For those of you who are weary, exhausted by the weight of guilt you refuse to surrender, know this: You will never find peace if you will not trust your Savior for everything. Trust may not come easily to you, especially if your earthly father’s favor was a poor reflection of your heavenly father’s love. Some of you have never known unconditional love, but merely a fleeting approval upon a satisfactory performance. Your worth was bound up in another’s capricious temperament; one day beloved, the next despised. Your heavenly father is nothing like this. His love is steadfast, unshakable, never fluctuating, with no strings attached. He beckons you to approach him. Because of Christ, you are his delight.

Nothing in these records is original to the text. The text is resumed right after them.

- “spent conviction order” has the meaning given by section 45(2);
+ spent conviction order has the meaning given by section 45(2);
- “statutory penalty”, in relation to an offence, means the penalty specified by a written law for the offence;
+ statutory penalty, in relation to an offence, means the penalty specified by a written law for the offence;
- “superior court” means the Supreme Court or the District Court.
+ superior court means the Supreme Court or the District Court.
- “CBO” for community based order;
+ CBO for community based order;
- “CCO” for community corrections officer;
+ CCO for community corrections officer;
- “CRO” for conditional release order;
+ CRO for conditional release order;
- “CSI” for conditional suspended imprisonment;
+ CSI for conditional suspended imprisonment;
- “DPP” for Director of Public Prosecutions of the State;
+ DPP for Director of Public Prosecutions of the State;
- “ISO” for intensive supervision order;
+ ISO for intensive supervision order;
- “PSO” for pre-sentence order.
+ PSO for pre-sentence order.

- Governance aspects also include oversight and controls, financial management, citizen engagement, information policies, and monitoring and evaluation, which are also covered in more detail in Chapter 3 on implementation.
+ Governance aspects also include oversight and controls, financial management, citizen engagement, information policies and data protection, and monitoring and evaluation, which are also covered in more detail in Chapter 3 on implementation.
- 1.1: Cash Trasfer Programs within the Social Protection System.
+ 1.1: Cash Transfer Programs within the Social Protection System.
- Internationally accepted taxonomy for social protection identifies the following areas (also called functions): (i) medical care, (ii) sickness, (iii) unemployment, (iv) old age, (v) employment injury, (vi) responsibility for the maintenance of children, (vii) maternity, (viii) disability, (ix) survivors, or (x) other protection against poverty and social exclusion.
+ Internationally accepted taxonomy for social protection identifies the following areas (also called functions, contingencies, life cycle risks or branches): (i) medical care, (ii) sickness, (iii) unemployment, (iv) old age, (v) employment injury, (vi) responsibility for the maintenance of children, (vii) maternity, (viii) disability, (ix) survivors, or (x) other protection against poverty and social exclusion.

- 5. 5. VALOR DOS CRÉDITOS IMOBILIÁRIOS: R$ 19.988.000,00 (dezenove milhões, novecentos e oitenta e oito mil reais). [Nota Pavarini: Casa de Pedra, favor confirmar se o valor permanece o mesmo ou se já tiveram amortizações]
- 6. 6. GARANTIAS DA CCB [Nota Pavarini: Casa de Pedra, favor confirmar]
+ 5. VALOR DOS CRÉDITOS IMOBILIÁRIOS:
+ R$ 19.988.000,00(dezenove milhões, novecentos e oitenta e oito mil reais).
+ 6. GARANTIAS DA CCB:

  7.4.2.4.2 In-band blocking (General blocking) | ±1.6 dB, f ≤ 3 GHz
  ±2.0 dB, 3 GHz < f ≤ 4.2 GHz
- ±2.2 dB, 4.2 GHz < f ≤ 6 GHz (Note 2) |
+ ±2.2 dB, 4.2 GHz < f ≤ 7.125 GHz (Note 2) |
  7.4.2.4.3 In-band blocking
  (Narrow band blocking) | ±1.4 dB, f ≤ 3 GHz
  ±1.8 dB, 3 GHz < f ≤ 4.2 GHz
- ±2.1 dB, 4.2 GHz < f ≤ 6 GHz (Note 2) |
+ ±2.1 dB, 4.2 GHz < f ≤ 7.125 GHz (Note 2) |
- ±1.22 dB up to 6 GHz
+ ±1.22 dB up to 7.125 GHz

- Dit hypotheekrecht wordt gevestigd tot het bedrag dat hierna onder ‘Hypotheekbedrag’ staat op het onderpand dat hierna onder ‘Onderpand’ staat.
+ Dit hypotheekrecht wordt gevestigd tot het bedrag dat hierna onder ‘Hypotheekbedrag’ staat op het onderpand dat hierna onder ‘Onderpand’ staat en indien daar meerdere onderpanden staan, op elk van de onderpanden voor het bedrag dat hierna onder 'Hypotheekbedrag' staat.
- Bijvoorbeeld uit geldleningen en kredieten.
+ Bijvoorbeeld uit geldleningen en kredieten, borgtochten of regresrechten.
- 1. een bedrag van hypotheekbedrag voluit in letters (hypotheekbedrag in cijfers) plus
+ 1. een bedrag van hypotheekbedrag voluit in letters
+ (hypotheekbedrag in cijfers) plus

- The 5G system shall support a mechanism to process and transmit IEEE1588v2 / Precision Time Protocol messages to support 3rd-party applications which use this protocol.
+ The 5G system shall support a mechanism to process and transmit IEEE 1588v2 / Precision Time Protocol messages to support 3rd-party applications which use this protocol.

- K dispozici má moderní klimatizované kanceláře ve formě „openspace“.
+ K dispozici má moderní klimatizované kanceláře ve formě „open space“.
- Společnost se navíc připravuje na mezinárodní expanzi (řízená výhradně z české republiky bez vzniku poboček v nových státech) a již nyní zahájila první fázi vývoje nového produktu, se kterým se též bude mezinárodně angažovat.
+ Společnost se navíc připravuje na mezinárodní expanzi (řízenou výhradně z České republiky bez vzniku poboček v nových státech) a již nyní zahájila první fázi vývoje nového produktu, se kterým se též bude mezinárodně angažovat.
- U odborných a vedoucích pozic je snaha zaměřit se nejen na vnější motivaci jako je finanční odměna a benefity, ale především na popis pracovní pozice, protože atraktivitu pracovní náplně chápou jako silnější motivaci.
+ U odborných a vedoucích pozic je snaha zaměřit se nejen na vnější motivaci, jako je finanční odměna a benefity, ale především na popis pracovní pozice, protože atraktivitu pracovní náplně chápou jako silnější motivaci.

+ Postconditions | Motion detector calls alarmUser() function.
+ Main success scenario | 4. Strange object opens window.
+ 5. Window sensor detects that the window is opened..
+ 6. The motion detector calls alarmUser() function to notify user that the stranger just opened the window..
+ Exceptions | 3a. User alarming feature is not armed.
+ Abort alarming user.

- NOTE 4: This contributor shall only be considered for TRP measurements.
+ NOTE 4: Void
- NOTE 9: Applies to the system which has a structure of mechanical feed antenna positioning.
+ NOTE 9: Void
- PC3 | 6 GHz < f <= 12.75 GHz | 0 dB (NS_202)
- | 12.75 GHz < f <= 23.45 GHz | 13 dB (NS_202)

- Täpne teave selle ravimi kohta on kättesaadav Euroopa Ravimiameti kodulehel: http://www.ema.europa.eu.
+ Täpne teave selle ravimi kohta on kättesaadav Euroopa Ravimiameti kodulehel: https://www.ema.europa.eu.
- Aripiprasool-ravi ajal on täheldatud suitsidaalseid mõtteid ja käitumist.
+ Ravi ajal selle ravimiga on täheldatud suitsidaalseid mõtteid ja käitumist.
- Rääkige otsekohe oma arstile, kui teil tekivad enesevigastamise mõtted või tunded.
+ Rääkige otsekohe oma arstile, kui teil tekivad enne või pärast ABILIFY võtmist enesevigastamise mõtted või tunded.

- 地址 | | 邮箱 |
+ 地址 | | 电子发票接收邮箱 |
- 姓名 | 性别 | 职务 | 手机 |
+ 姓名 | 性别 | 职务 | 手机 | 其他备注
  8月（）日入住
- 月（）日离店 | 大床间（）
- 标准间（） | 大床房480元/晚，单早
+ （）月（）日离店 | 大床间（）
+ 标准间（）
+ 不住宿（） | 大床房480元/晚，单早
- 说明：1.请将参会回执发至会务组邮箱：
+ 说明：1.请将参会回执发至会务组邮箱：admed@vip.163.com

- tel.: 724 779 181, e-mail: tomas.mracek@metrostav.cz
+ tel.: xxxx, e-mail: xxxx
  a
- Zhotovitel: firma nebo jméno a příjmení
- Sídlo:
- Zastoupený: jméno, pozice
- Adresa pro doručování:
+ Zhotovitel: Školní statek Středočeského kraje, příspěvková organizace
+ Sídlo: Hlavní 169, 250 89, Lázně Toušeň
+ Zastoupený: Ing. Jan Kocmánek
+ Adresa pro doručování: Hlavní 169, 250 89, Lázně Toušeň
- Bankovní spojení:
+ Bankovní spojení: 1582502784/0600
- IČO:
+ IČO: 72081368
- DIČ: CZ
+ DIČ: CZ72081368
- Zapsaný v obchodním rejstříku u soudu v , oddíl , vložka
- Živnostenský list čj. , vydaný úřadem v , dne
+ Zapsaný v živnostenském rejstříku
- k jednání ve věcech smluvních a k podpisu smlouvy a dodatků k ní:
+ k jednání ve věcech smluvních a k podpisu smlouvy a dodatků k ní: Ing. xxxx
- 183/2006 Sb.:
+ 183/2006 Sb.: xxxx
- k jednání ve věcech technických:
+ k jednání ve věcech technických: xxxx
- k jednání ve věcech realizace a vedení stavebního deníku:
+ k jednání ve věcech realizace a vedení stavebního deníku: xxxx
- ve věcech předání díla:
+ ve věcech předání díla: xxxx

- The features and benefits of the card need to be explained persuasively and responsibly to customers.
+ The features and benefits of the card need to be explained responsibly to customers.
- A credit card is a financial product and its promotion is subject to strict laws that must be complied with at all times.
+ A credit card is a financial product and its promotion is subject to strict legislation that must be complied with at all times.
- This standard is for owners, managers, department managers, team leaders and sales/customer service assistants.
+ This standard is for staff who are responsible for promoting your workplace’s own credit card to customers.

Too often, in reaction to our sin we tend to think along the lines of, “I messed up. My dad’s gonna kill me.” Instead, as children of the King, we can say, “I messed up. I need to call my dad.” Rest assured, dear Christian, God does not offer redemption to his people begrudgingly. His grace is freely and cheerfully given. Come, believe, trust, and rest. “None but Jesus can do helpless sinners good.”